Early Manifestations: The Mu’tazilites; Muhammad Abduh (Egypt); Rifa’a Al-Tahtwai (Egypt); Sir Syed Ahmad Khan (South Asia); Syed Ameer Ali (South Asia); Chiragh Ali (South Asia); Abdul Rauf Fitrat (Uzbekistan).
Contemporary Manifestations: Muhammad Iqbal (South Asia); Kamal Ataturk (Turkey); Muhammad Ali Jinnah (India/Pakistan); Ayub Khan (Pakistan); Dr. Fazal Rahman Malik (Pakistan); Dr. Khalifa Abdul Hakim (Pakistan); Ali Shariati (Iran); Farag Foda (Egypt); Habib Borguiba (Tunisia); Javed Ahmad Ghamidi (Pakistan).
Islamic Socialism
Islamic Socialism emerged as a branch of Islamic Modernism. Whereas Islamic Modernism had largely been sympathetic towards the idea of capitalism, a branch of it broke away after the 1917 communist revolution in Russia, to become known as Islamic Socialism.
Islamic Socialism attempted to equate Qur’anic concepts of equality and charity with modern Socialist economics. This idea when merged with active politics was aimed to trigger a cultural, intellectual and political renaissance in the Muslim world through whichever means necessary: revolution, the democratic process or through a military coup.
Islamic Socialism was also anti-clerical, socially liberal and mostly sympathetic towards communist powers, the Soviet Union and China. But it was not secular, as such. Islam was an important aspect of the idea. However, ideologues who shaped Islamic Socialism saw the ulema and clerics as agents of backwardness and exploitation. They insisted that there was no room for a theocracy in Islamic Socialism.
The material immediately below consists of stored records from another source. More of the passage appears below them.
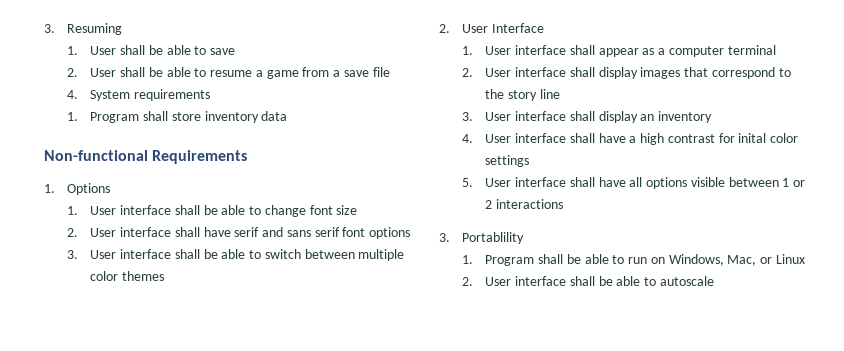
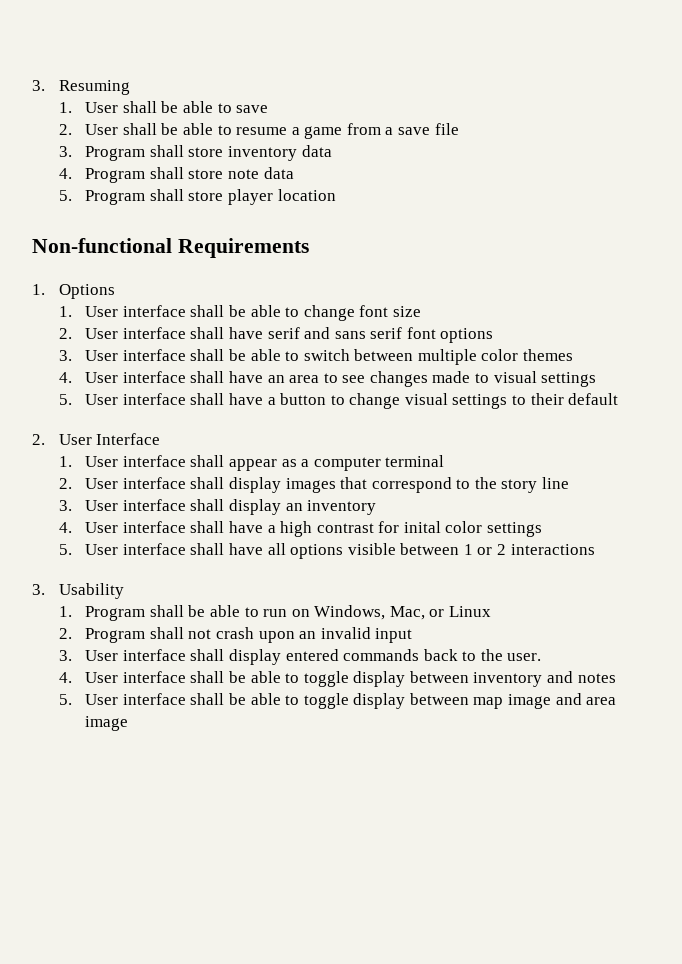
- 4. System requirements
- 1. Program shall store inventory data
+ 3. Program shall store inventory data
+ 4. Program shall store note data
+ 5. Program shall store player location
+ 4. User interface shall have an area to see changes made to visual settings
+ 5. User interface shall have a button to change visual settings to their default
- 3. Portablility
+ 3. Usability
- 2. User interface shall be able to autoscale
+ 2. Program shall not crash upon an invalid input
+ 3. User interface shall display entered commands back to the user.
+ 4. User interface shall be able to toggle display between inventory and notes
+ 5. User interface shall be able to toggle display between map image and area image

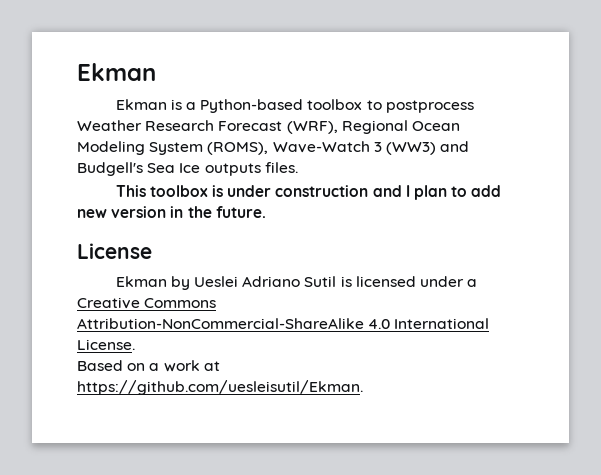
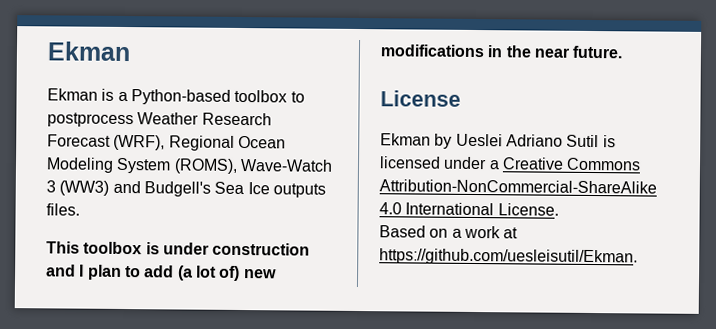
- This toolbox is under construction and I plan to add new version in the future.
+ This toolbox is under construction and I plan to add (a lot of) new modifications in the near future.

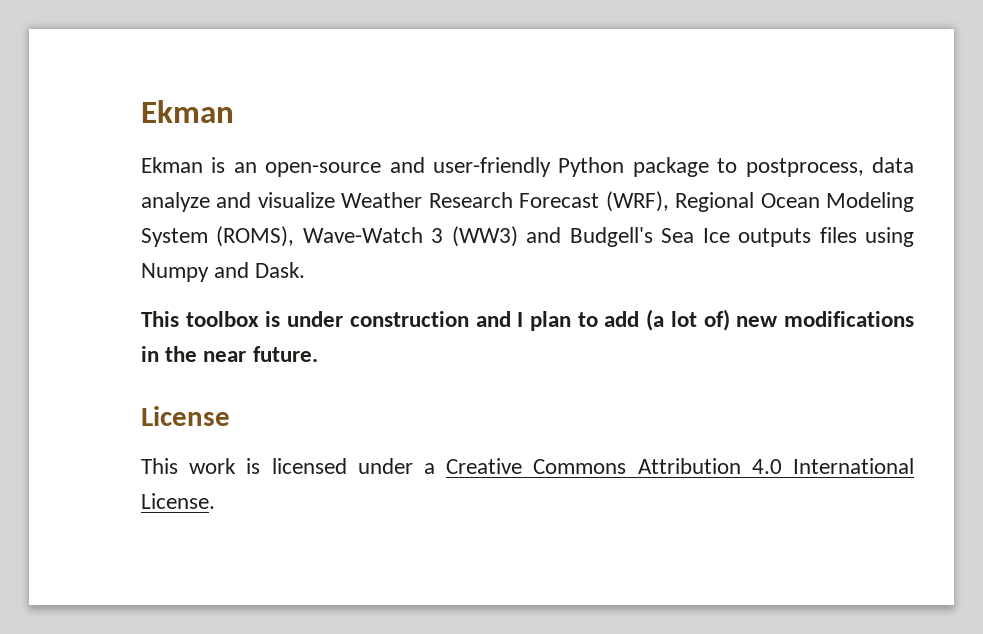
- Ekman is a Python-based toolbox to postprocess Weather Research Forecast (WRF), Regional Ocean Modeling System (ROMS), Wave-Watch 3 (WW3) and Budgell's Sea Ice outputs files.
+ Ekman is an open-source and user-friendly Python package to postprocess, data analyze and visualize Weather Research Forecast (WRF), Regional Ocean Modeling System (ROMS), Wave-Watch 3 (WW3) and Budgell's Sea Ice outputs files using Numpy and Dask.
- Ekman by Ueslei Adriano Sutil is licensed under a Creative Commons Attribution-NonCommercial-ShareAlike 4.0 International License.
+ This work is licensed under a Creative Commons Attribution 4.0 International License.
- Based on a work at https://github.com/uesleisutil/Ekman.

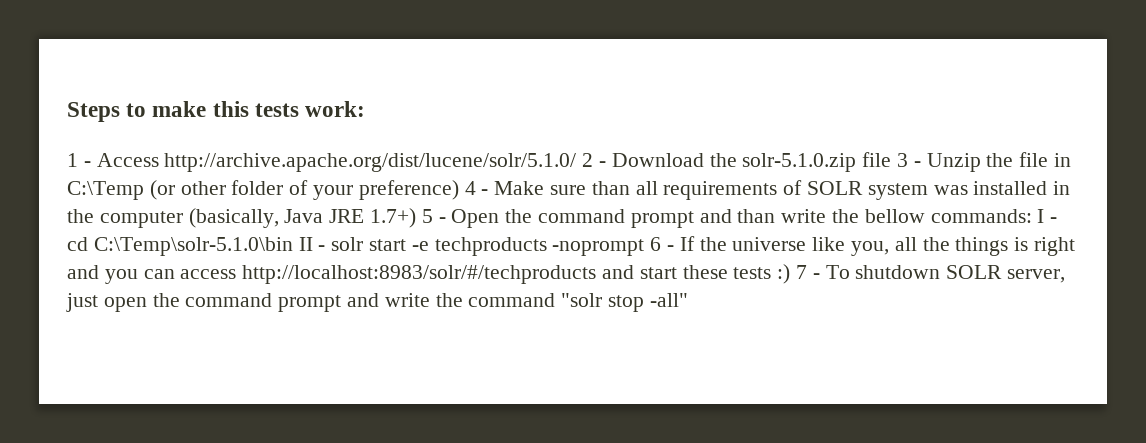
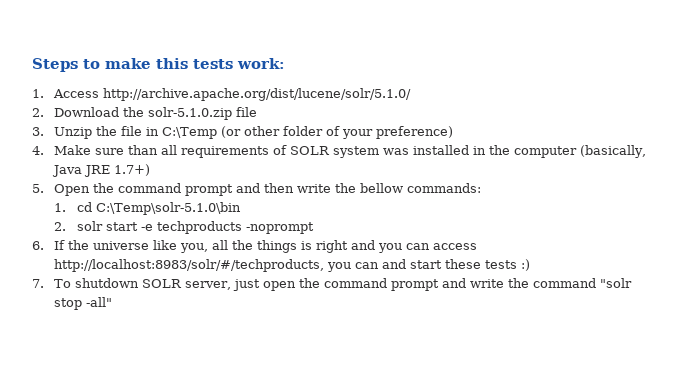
- 1 - Access http://archive.apache.org/dist/lucene/solr/5.1.0/ 2 - Download the solr-5.1.0.zip file 3 - Unzip the file in C:\Temp (or other folder of your preference) 4 - Make sure than all requirements of SOLR system was installed in the computer (basically, Java JRE 1.7+) 5 - Open the command prompt and than write the bellow commands: I - cd C:\Temp\solr-5.1.0\bin II - solr start -e techproducts -noprompt 6 - If the universe like you, all the things is right and you can access http://localhost:8983/solr/#/techproducts and start these tests :) 7 - To shutdown SOLR server, just open the command prompt and write the command "solr stop -all"
+ 1. Access http://archive.apache.org/dist/lucene/solr/5.1.0/
+ 2. Download the solr-5.1.0.zip file
+ 3. Unzip the file in C:\Temp (or other folder of your preference)
+ 4. Make sure than all requirements of SOLR system was installed in the computer (basically, Java JRE 1.7+)
+ 5. Open the command prompt and then write the bellow commands:
+ 1. cd C:\Temp\solr-5.1.0\bin
+ 2. solr start -e techproducts -noprompt
+ 6. If the universe like you, all the things is right and you can access http://localhost:8983/solr/#/techproducts, you can and start these tests :)
+ 7. To shutdown SOLR server, just open the command prompt and write the command "solr stop -all"

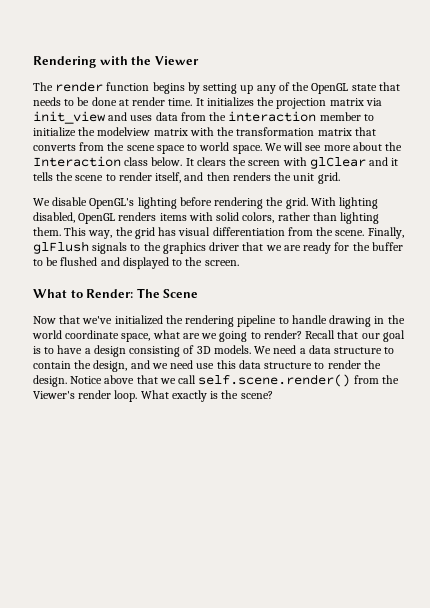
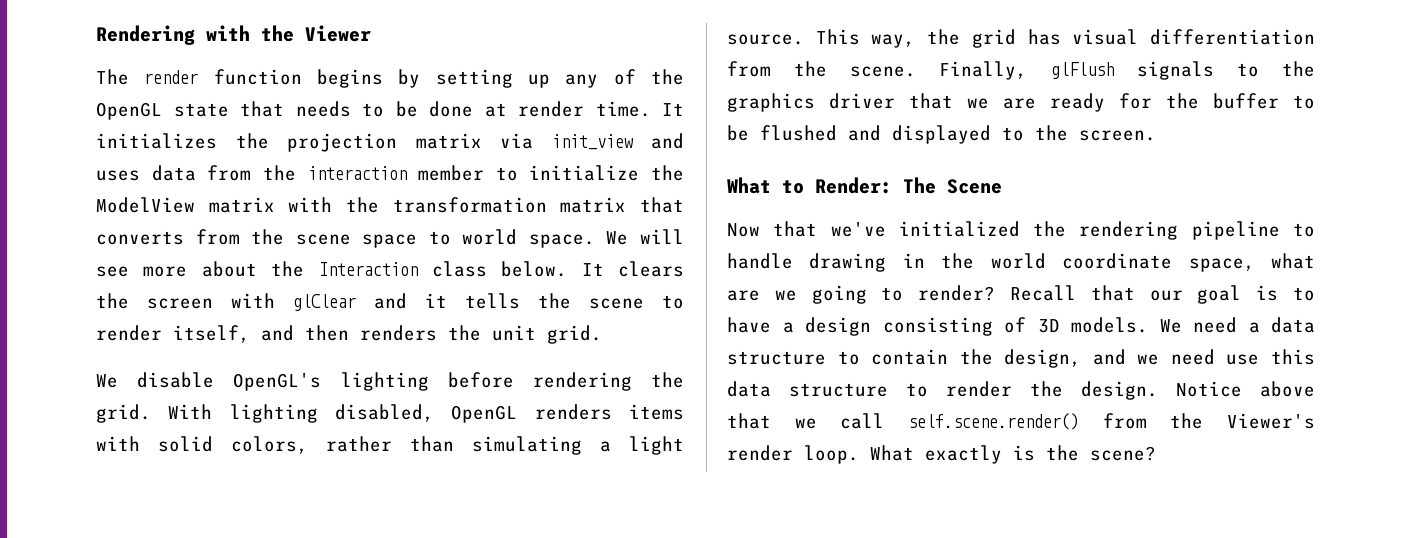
- It initializes the projection matrix via init_view and uses data from the interaction member to initialize the modelview matrix with the transformation matrix that converts from the scene space to world space.
+ It initializes the projection matrix via init_view and uses data from the interaction member to initialize the ModelView matrix with the transformation matrix that converts from the scene space to world space.
- With lighting disabled, OpenGL renders items with solid colors, rather than lighting them.
+ With lighting disabled, OpenGL renders items with solid colors, rather than simulating a light source.

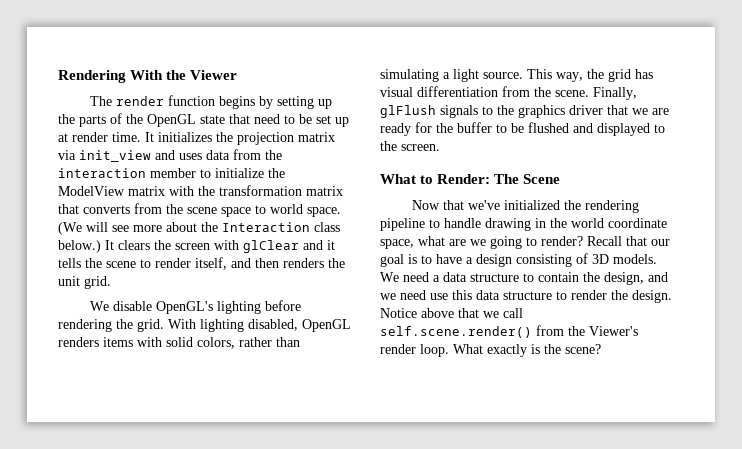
- Rendering with the Viewer
+ Rendering With the Viewer
- The render function begins by setting up any of the OpenGL state that needs to be done at render time.
+ The render function begins by setting up the parts of the OpenGL state that need to be set up at render time.
- We will see more about the Interaction class below.
+ (We will see more about the Interaction class below.)

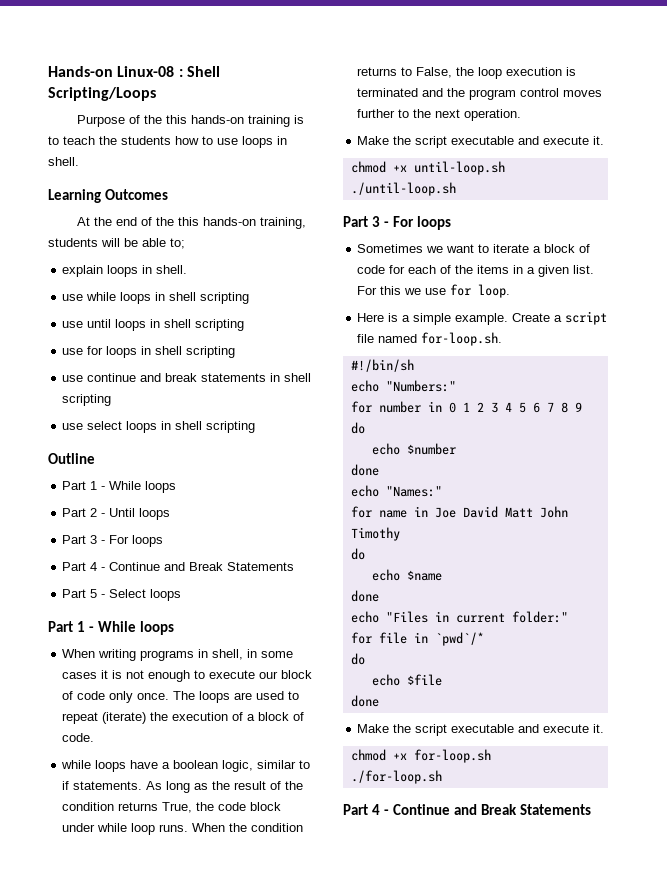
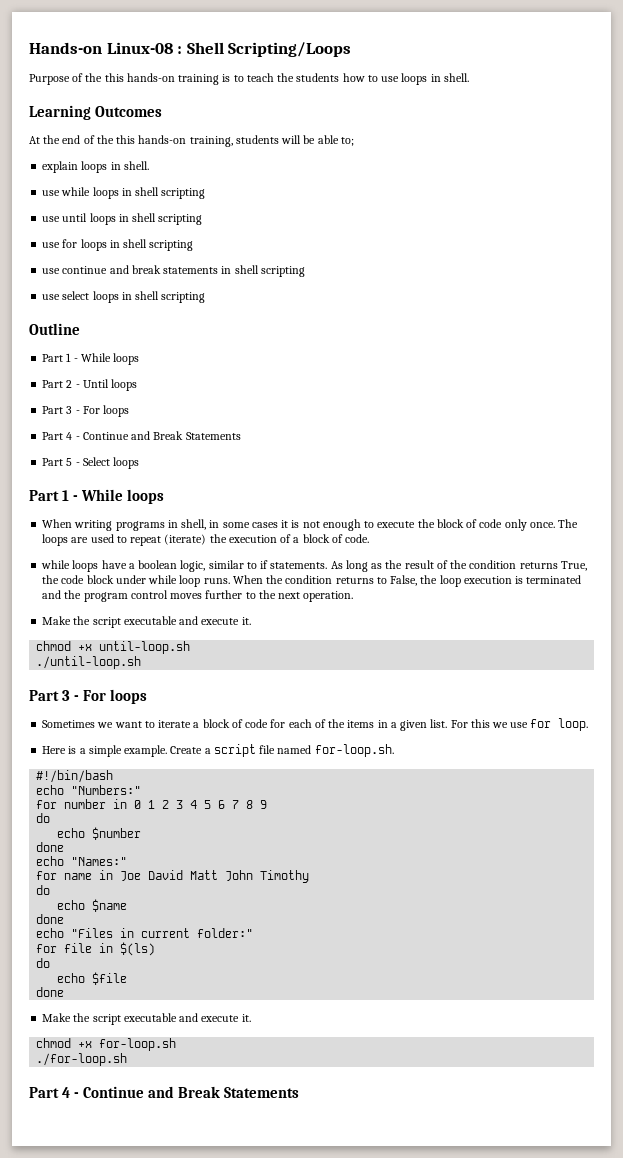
- When writing programs in shell, in some cases it is not enough to execute our block of code only once.
+ When writing programs in shell, in some cases it is not enough to execute the block of code only once.
- #!/bin/sh
+ #!/bin/bash
- for file in `pwd`/*
+ for file in $(ls)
Islamic Socialism was a powerful populist idea in various Muslim countries from the 1930s till the early 1970s, before fading away.
Early Manifestations: The Waisi Movement (Soviet Union); Ubaidullah Sindhi (India); Ghulam Ahmad Parvez (India/Pakistan); Tan Malaka (Indonasia).
Contemporary Manifestations: Hanif Rammay (Pakistan); Pakistan People’s Party (Pakistan); Ali Shariati (Iran); Mujahideen-i-Khalq (Iran); Muammar Qaddafi (Libya); National Liberation Front (Algeria); Peoples Democratic Party (Afghanistan); Palestine Liberation Organization (Global).
Arab Socialism/Ba’ath Socialism
Arab Socialism and Ba’ath Socialism both evolved from Pan-Arabism or Arab Nationalism which began being formulated from the early 20th century as the Arab response to the rise of European colonialism. Both were also influenced by Islamic Socialism and Islamic Modernism.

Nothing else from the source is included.